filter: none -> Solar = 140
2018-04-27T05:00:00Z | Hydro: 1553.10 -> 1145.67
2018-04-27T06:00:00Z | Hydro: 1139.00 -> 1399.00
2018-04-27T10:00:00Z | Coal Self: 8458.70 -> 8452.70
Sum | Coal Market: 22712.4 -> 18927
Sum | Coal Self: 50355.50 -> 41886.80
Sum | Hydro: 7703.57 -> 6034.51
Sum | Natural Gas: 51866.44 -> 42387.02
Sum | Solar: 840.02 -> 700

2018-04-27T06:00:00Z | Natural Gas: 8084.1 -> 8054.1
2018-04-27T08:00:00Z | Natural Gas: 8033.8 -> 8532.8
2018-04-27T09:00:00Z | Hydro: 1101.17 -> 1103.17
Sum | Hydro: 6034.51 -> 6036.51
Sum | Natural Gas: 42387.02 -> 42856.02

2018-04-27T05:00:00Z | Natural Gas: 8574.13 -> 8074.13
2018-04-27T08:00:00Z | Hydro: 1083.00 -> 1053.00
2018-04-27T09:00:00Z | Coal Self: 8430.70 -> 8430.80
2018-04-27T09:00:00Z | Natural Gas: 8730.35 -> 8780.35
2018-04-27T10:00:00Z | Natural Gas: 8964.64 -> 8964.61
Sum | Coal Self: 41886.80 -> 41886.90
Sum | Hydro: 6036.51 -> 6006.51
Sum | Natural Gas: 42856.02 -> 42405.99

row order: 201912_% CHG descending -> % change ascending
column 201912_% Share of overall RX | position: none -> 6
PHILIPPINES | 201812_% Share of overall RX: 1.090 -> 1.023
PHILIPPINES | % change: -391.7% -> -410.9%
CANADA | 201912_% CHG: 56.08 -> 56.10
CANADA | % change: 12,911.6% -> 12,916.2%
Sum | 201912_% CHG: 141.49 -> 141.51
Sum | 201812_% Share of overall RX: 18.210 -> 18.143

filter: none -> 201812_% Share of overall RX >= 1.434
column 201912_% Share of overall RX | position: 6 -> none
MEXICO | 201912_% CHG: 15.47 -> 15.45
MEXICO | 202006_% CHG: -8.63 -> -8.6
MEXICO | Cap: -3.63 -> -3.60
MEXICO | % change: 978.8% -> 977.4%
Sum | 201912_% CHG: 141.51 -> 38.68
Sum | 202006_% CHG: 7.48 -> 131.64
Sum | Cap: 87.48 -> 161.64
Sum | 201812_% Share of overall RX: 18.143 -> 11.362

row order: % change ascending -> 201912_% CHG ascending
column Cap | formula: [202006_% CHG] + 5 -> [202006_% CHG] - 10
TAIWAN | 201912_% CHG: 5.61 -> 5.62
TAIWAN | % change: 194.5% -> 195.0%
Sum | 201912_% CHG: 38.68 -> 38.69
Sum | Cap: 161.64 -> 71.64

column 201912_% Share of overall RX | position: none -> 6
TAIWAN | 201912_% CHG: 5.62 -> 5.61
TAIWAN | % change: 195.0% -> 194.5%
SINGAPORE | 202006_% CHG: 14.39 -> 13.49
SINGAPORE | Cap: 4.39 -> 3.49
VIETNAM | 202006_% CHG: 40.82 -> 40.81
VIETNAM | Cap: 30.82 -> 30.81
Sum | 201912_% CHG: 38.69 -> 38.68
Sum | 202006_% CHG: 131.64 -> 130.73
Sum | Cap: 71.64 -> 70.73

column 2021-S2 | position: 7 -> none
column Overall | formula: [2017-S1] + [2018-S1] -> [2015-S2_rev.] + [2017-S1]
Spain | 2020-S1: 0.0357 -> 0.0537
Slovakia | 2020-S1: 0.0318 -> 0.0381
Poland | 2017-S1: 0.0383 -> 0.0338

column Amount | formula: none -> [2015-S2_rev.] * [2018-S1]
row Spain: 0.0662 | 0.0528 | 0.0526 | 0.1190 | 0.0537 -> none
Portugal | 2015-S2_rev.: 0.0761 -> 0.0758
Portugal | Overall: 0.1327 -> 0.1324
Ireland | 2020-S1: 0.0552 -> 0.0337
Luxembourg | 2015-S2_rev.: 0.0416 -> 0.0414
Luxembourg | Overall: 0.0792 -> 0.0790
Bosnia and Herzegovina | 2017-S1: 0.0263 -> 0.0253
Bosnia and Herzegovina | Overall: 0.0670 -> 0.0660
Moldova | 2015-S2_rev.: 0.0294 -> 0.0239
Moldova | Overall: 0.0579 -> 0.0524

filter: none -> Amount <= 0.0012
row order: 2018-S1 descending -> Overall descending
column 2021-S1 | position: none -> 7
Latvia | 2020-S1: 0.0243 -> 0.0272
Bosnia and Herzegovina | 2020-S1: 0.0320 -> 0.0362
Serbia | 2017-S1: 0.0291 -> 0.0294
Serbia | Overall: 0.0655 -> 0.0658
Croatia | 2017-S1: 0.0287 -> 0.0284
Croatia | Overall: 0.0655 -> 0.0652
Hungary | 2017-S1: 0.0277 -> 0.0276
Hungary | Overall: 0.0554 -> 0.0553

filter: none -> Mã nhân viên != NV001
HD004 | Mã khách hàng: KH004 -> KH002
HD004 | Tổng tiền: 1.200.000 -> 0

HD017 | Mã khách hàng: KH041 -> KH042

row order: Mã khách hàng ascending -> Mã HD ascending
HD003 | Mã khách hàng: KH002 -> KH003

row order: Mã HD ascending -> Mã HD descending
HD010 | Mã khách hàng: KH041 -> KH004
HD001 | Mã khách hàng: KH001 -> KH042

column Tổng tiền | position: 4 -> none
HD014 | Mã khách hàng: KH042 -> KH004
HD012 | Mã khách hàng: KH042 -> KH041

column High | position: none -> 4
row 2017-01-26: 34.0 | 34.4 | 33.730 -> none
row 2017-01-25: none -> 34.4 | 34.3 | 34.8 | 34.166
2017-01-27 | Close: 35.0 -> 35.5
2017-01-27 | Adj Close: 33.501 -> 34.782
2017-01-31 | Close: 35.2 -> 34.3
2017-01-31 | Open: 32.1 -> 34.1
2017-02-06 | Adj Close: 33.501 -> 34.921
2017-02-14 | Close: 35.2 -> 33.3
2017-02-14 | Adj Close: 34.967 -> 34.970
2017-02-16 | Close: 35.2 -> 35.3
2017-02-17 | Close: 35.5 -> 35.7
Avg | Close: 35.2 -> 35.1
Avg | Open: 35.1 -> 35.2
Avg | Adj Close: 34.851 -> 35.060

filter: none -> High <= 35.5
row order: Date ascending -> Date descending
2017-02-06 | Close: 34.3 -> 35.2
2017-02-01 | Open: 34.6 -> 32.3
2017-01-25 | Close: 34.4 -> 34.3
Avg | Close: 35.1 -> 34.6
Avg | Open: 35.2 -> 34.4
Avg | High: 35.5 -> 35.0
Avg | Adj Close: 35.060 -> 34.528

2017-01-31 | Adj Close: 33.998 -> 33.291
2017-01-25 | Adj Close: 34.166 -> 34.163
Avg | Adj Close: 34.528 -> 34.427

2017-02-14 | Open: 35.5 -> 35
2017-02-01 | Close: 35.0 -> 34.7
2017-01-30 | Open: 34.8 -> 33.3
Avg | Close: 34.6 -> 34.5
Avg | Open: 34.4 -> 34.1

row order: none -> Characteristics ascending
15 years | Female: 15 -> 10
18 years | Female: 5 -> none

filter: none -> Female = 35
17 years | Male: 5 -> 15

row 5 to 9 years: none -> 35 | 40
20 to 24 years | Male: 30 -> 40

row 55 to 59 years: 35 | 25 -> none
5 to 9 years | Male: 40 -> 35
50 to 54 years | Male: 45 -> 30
◇ ◇ ◇
> [WORK REQUIRED] All lines that hold the word "Moldova" should be copied from the data.

> [RESULT OF THIS TASK]
Moldova | 2015-S2_rev.: 0.0294 -> 0.0239
Moldova | Overall: 0.0579 -> 0.0524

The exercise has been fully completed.